Revision tracking records
━━━━

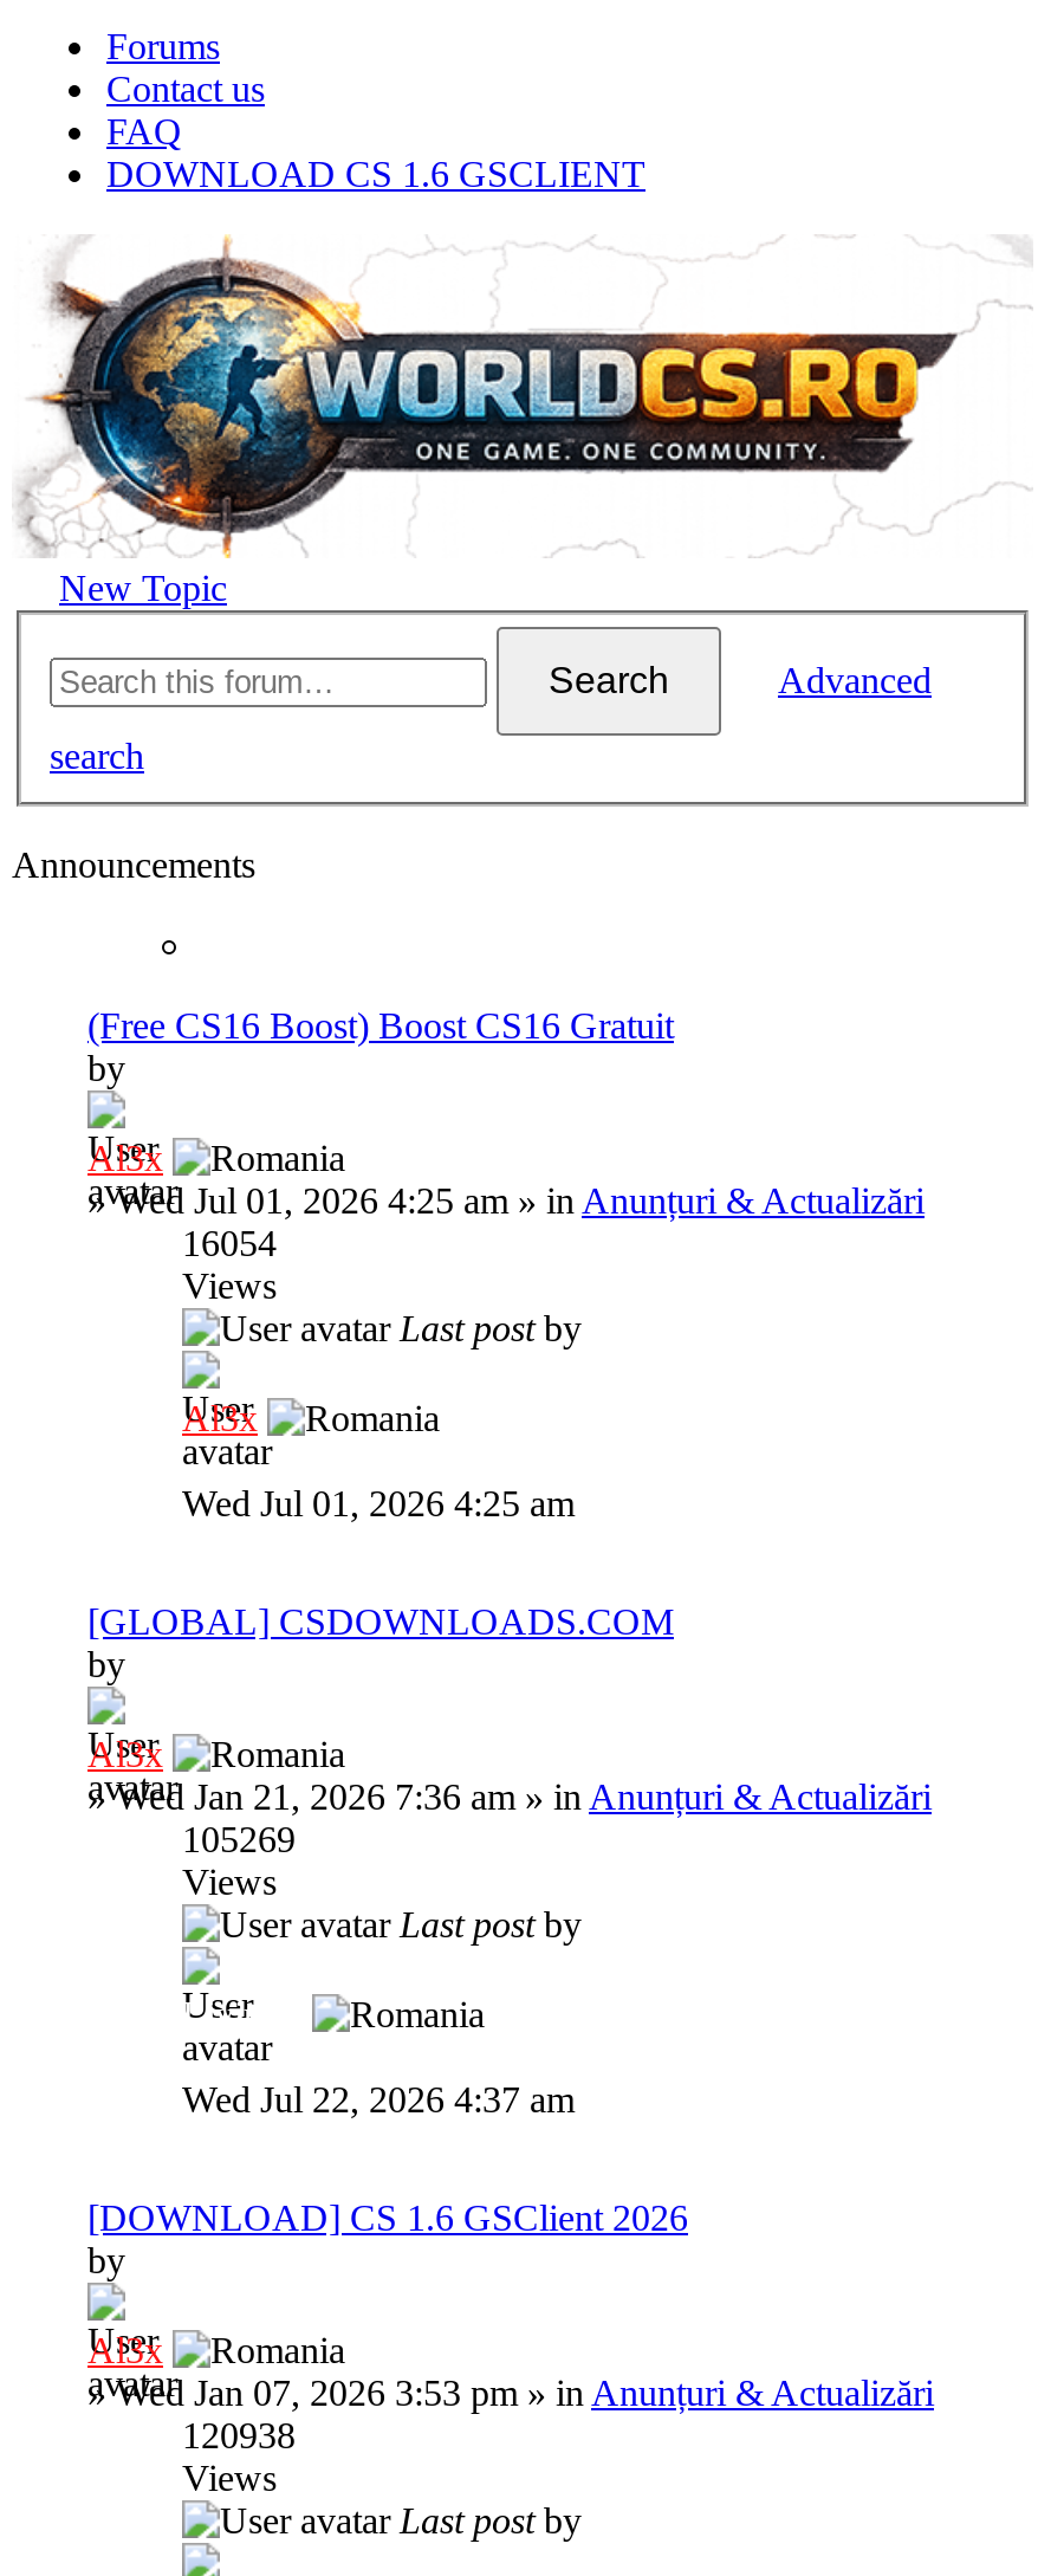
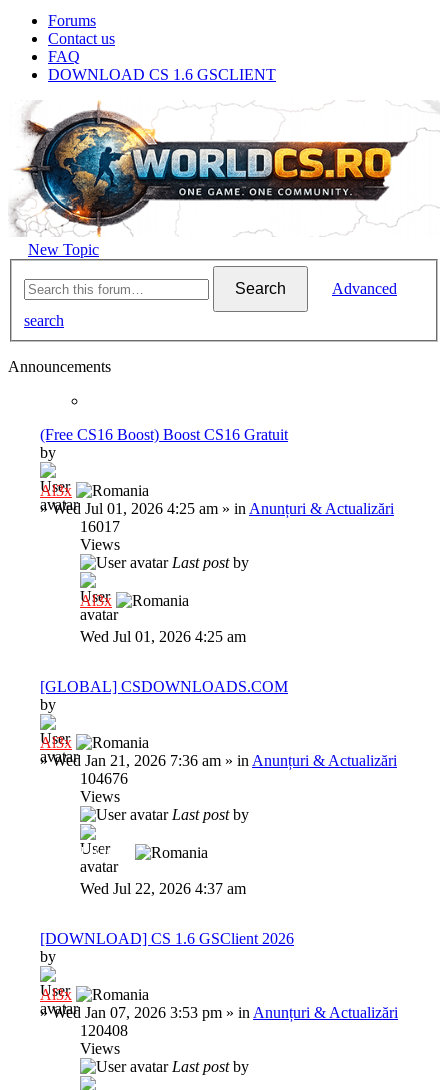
[182,1224,277,1264] 16054 -> [80,518,120,535] 16017
[182,1820,296,1860] 105269 -> [80,770,128,787] 104676
[182,2416,296,2456] 120938 -> [80,1022,128,1039] 120408

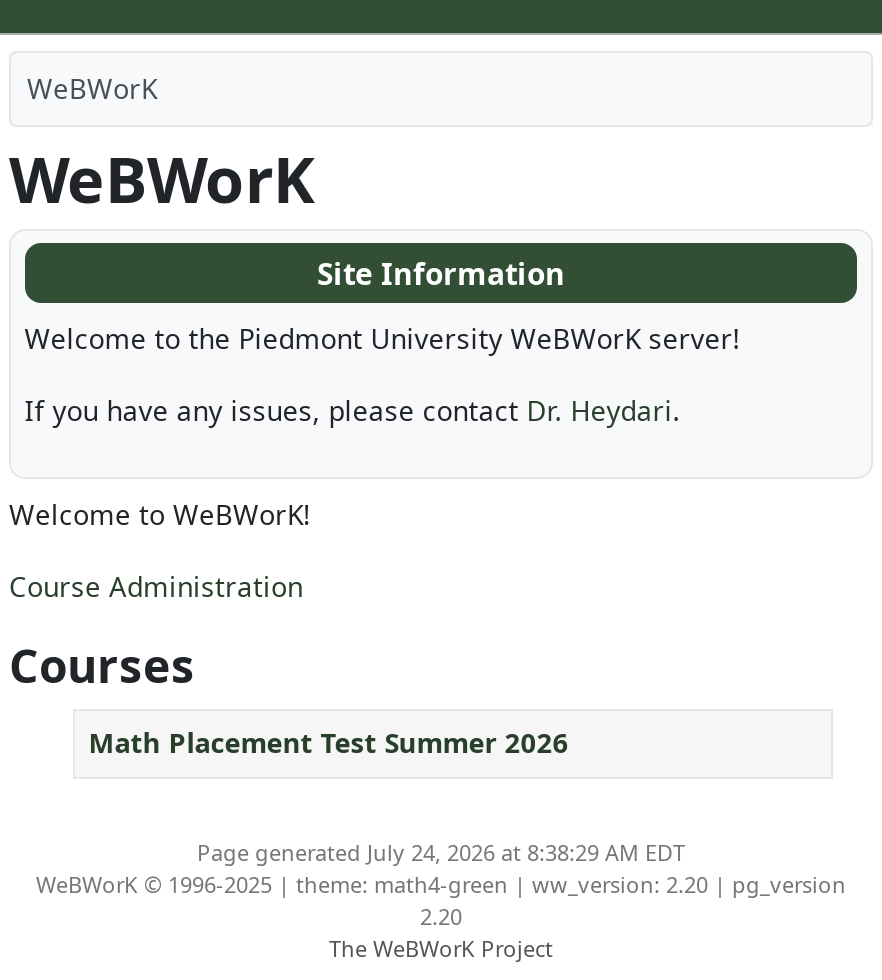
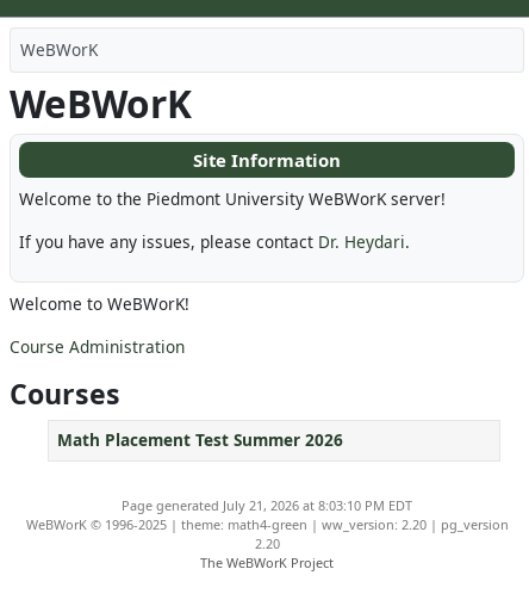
[197,836,685,866] Page generated July 24, 2026 at 8:38:29 AM EDT -> [122,496,412,514] Page generated July 21, 2026 at 8:03:10 PM EDT

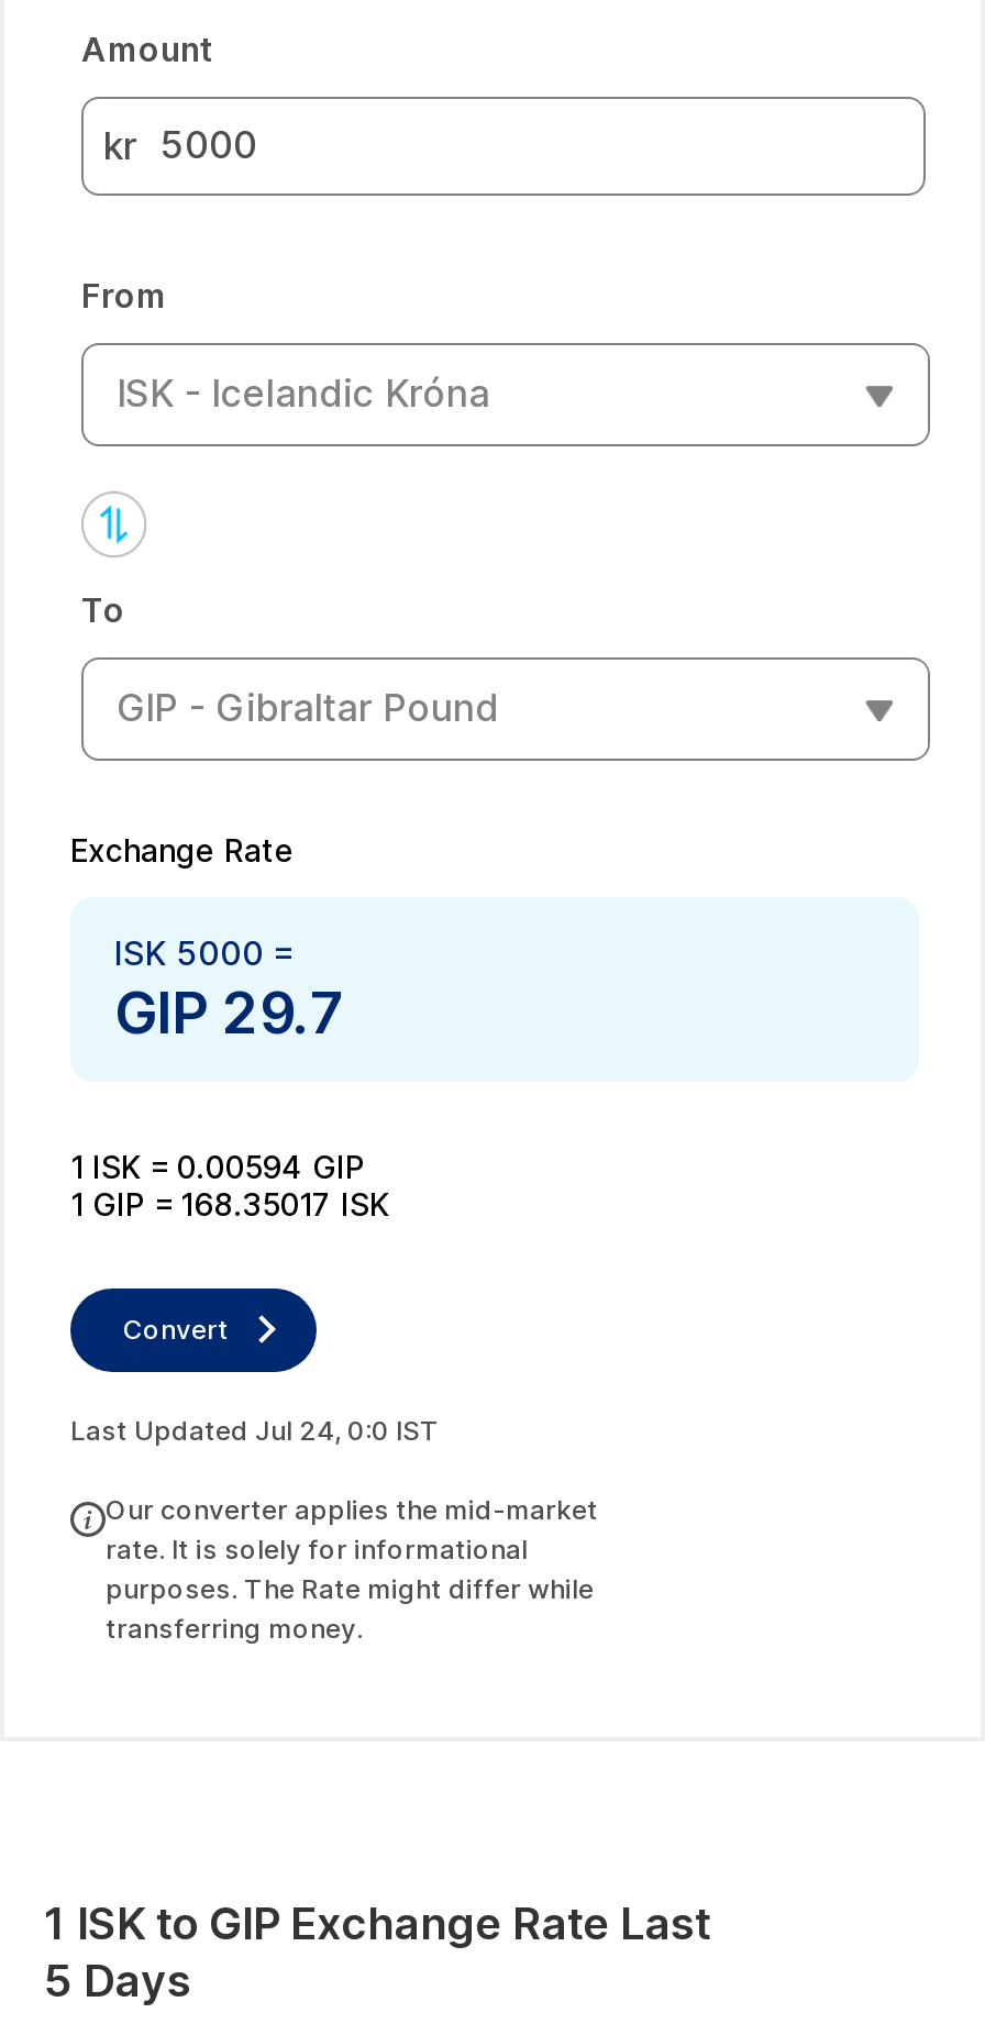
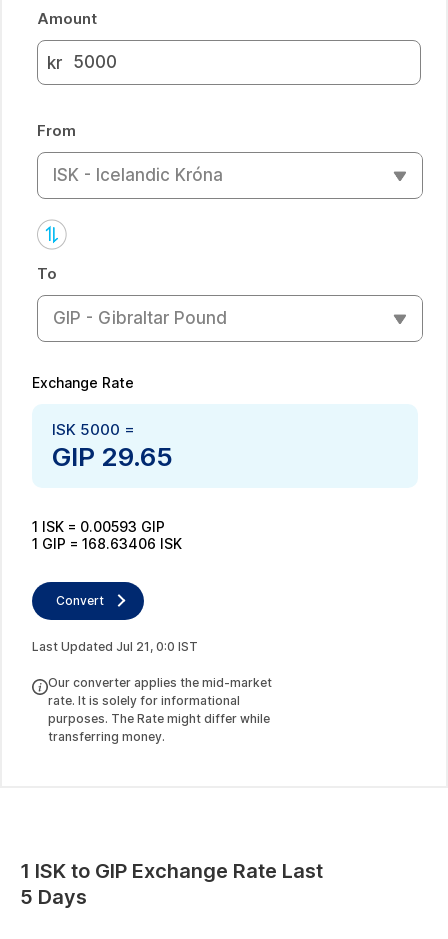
[114,977,343,1046] GIP 29.7 -> [52,440,173,472] GIP 29.65
[70,1147,365,1184] 1 ISK = 0.00594 GIP -> [32,518,165,534] 1 ISK = 0.00593 GIP
[70,1184,389,1221] 1 GIP = 168.35017 ISK -> [32,534,182,552] 1 GIP = 168.63406 ISK
[70,1413,440,1446] Last Updated Jul 24, 0:0 IST -> [32,638,198,654] Last Updated Jul 21, 0:0 IST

━━━━

Exercise.
What is needed is a word-for-word transcription of all the entries, with the pictures dropped.

Solution to the problem.
[182,1224,277,1264] 16054 -> [80,518,120,535] 16017
[182,1820,296,1860] 105269 -> [80,770,128,787] 104676
[182,2416,296,2456] 120938 -> [80,1022,128,1039] 120408

[197,836,685,866] Page generated July 24, 2026 at 8:38:29 AM EDT -> [122,496,412,514] Page generated July 21, 2026 at 8:03:10 PM EDT

[114,977,343,1046] GIP 29.7 -> [52,440,173,472] GIP 29.65
[70,1147,365,1184] 1 ISK = 0.00594 GIP -> [32,518,165,534] 1 ISK = 0.00593 GIP
[70,1184,389,1221] 1 GIP = 168.35017 ISK -> [32,534,182,552] 1 GIP = 168.63406 ISK
[70,1413,440,1446] Last Updated Jul 24, 0:0 IST -> [32,638,198,654] Last Updated Jul 21, 0:0 IST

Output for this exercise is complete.